Baltimore Circuit Judge David W. Young recalled how judges, lawyers and courthouse workers inquired about Judge Brown's final illness. "Every day lawyers would ask to approach the bench and ask me, 'Judge, how is Judge Brown today?'" he said.

"He was such a wonderful human being, and when his death was announced, I saw something in my 25 years on the bench that I'd never seen before," Judge Young said. "Lawyers were coming into the courtroom crying. He was loved and respected by all because he loved and respected all."

Judge Brown was born in Baltimore and grew up on Francis Street. Orphaned at 13, he moved in with an older married sister in Cherry Hill.

He was a 1959 graduate of Douglass High School and earned a bachelor's degree from what is now Morgan State University in 1965. He was a caseworker for the Baltimore City Department of Social Services from 1965 to 1970, and then served as the agency's personnel officer until 1974.

While attending the University of Baltimore School of Law, Judge Brown worked nights at a Baltimore restaurant. "In order to support his family while he was in law school, he worked at the Eager House first as a dishwasher, and then moved up to a line cook, and then assistant chef," said his daughter, Andrea G. Brown-Gee of Reisterstown.

Judge Brown, who graduated in 1973 and was admitted to the Maryland Bar the next year, worked as an assistant state's attorney for two years before entering private practice in 1975. He was a partner at Brown, Owens and Thompson.

Judge Brown was appointed to the city District Court by Gov. Harry R. Hughes in 1985, and two years later, Gov. William Donald Schaefer appointed him to the Circuit Court, replacing Judge Marshall A. Levin, who had retired.

Retired Baltimore Circuit Judge Ellen M. Heller became acquainted with Judge Brown at the time both were appointed to the court. "It was a case of instant respect and affection," she said. "He had a very warm and inclusive manner that everyone respected and liked."

Judge Heller recalled his sense of fairness. "Litigants knew he'd be fair and would listen. He was a very compassionate and a highly principled man who had overcome enormous challenges in his life to succeed," she said.

Attorney Gregory L. Lewis said, "Judge Brown would be willing in circumstances to give a person a break, but if they came back in his court a second time, there would be no break, only time."

Judge Brown retired in 2002. "Even though he retired, he was still hearing cases and very much enjoyed it," Mrs. Brown-Gee said.
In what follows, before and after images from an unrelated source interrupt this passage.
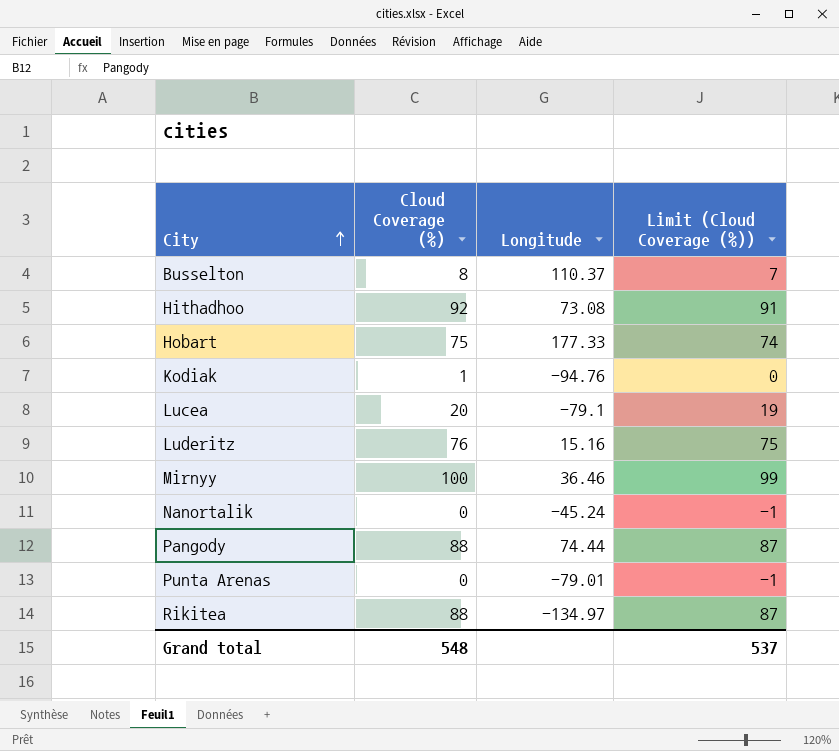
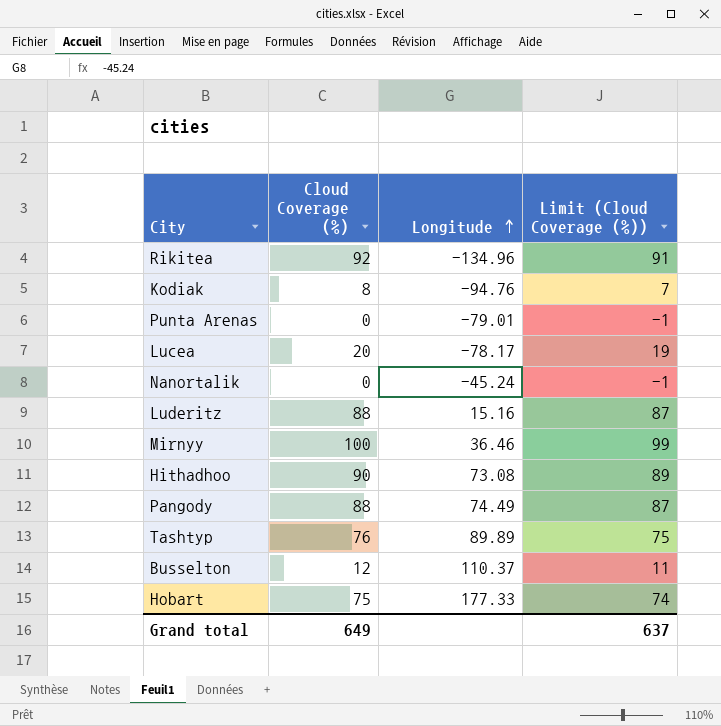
row order: City ascending -> Longitude ascending
Rikitea | Cloud Coverage (%): 88 -> 92
Rikitea | Longitude: -134.97 -> -134.96
Rikitea | Limit (Cloud Coverage (%)): 87 -> 91
Kodiak | Cloud Coverage (%): 1 -> 8
Kodiak | Limit (Cloud Coverage (%)): 0 -> 7
Lucea | Longitude: -79.1 -> -78.17
Luderitz | Cloud Coverage (%): 76 -> 88
Luderitz | Limit (Cloud Coverage (%)): 75 -> 87
Hithadhoo | Cloud Coverage (%): 92 -> 90
Hithadhoo | Limit (Cloud Coverage (%)): 91 -> 89
Pangody | Longitude: 74.44 -> 74.49
row Tashtyp: none -> 76 | 89.89 | 75
Busselton | Cloud Coverage (%): 8 -> 12
Busselton | Limit (Cloud Coverage (%)): 7 -> 11
Grand total | Cloud Coverage (%): 548 -> 649
Grand total | Limit (Cloud Coverage (%)): 537 -> 637

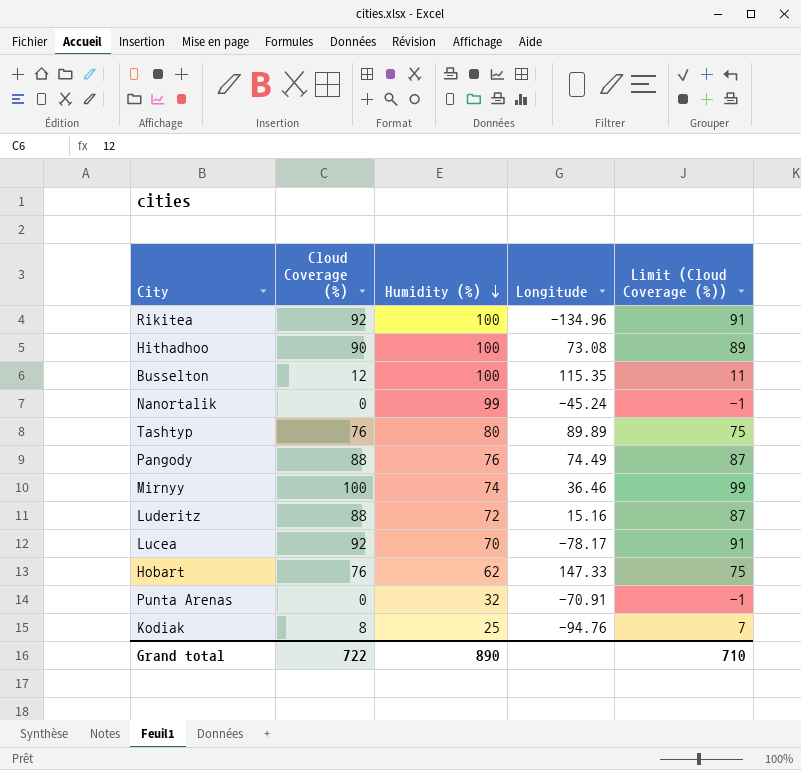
row order: Longitude ascending -> Humidity (%) descending
column Humidity (%) | position: none -> 3
Busselton | Longitude: 110.37 -> 115.35
Lucea | Cloud Coverage (%): 20 -> 92
Lucea | Limit (Cloud Coverage (%)): 19 -> 91
Hobart | Cloud Coverage (%): 75 -> 76
Hobart | Longitude: 177.33 -> 147.33
Hobart | Limit (Cloud Coverage (%)): 74 -> 75
Punta Arenas | Longitude: -79.01 -> -70.91
Grand total | Cloud Coverage (%): 649 -> 722
Grand total | Limit (Cloud Coverage (%)): 637 -> 710

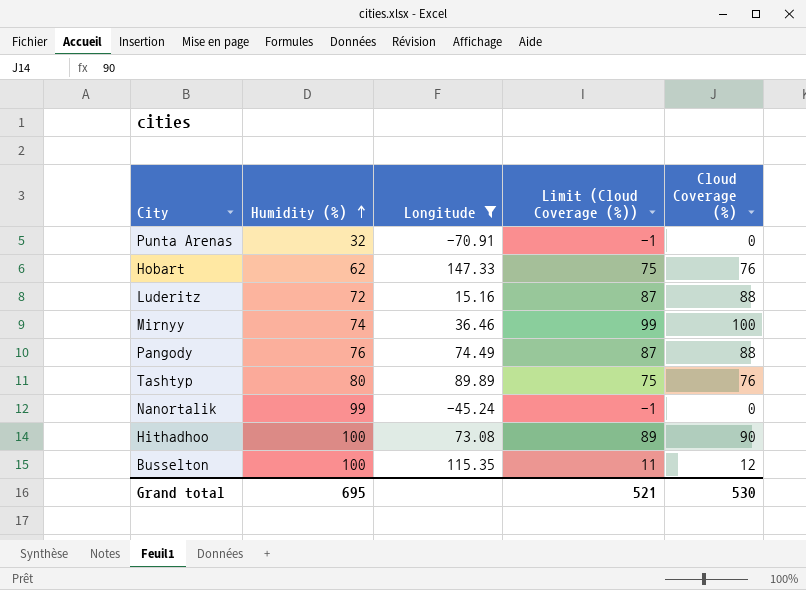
filter: none -> Longitude >= -70.91
row order: Humidity (%) descending -> Humidity (%) ascending
column Cloud Coverage (%) | position: 2 -> 5
Grand total | Humidity (%): 890 -> 695
Grand total | Limit (Cloud Coverage (%)): 710 -> 521
Grand total | Cloud Coverage (%): 722 -> 530

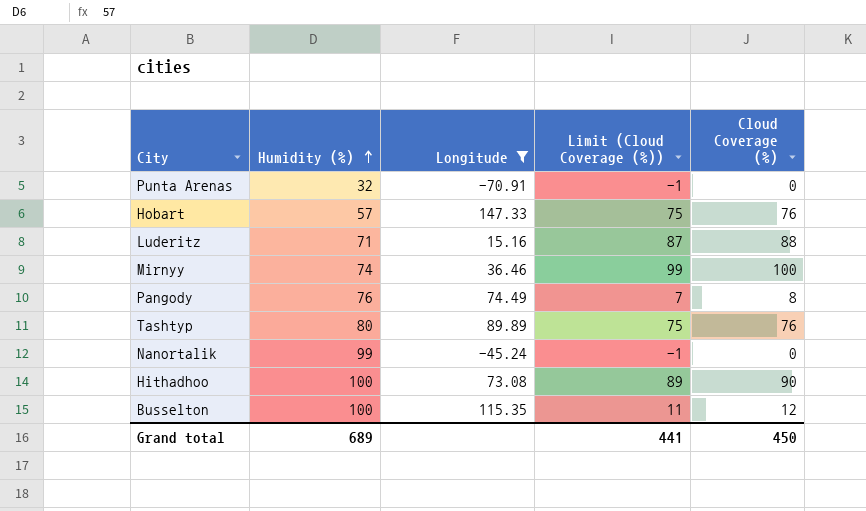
Hobart | Humidity (%): 62 -> 57
Luderitz | Humidity (%): 72 -> 71
Pangody | Limit (Cloud Coverage (%)): 87 -> 7
Pangody | Cloud Coverage (%): 88 -> 8
Grand total | Humidity (%): 695 -> 689
Grand total | Limit (Cloud Coverage (%)): 521 -> 441
Grand total | Cloud Coverage (%): 530 -> 450

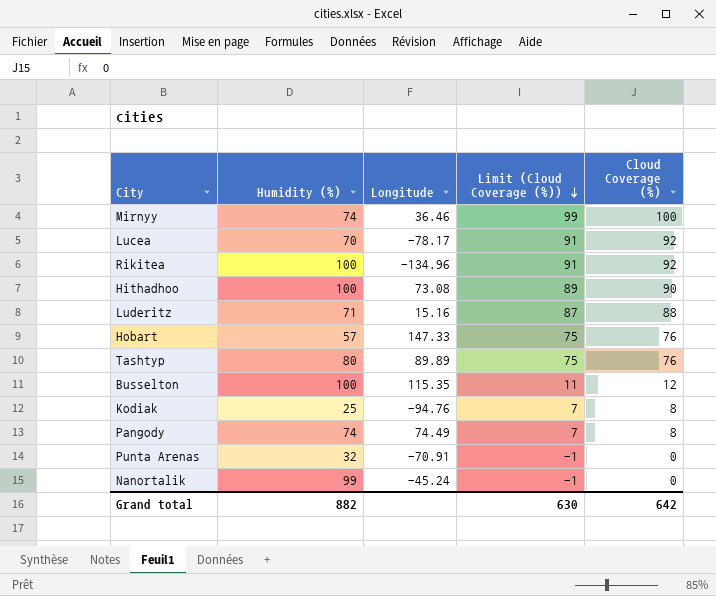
filter: Longitude >= -70.91 -> none
row order: Humidity (%) ascending -> Limit (Cloud Coverage (%)) descending
Pangody | Humidity (%): 76 -> 74
Grand total | Humidity (%): 689 -> 882
Grand total | Limit (Cloud Coverage (%)): 441 -> 630
Grand total | Cloud Coverage (%): 450 -> 642

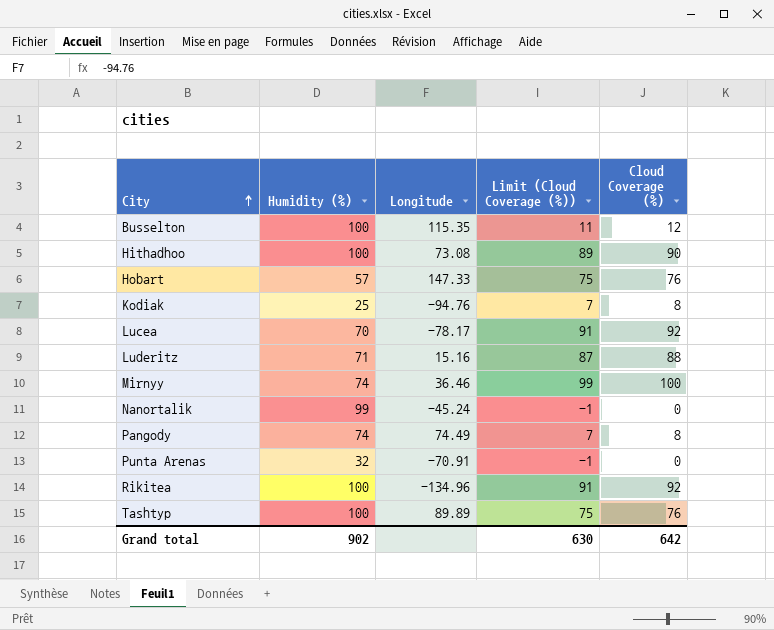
row order: Limit (Cloud Coverage (%)) descending -> City ascending
Tashtyp | Humidity (%): 80 -> 100
Grand total | Humidity (%): 882 -> 902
He was an avid collector of Tuskegee Airmen and Buffalo Soldier memorabilia, family members said. He was also restoring a 1968 Mustang.

Judge Brown was an active communicant of St. Ann Roman Catholic Church, 2209 Greenmount Ave., where a Mass of Christian burial will be offered at 11 a.m. Monday.

Also surviving are his wife of 46 years, the former Patricia Dorsey; a son, Roger W. Brown Jr., of Silver Spring; and five grandchildren.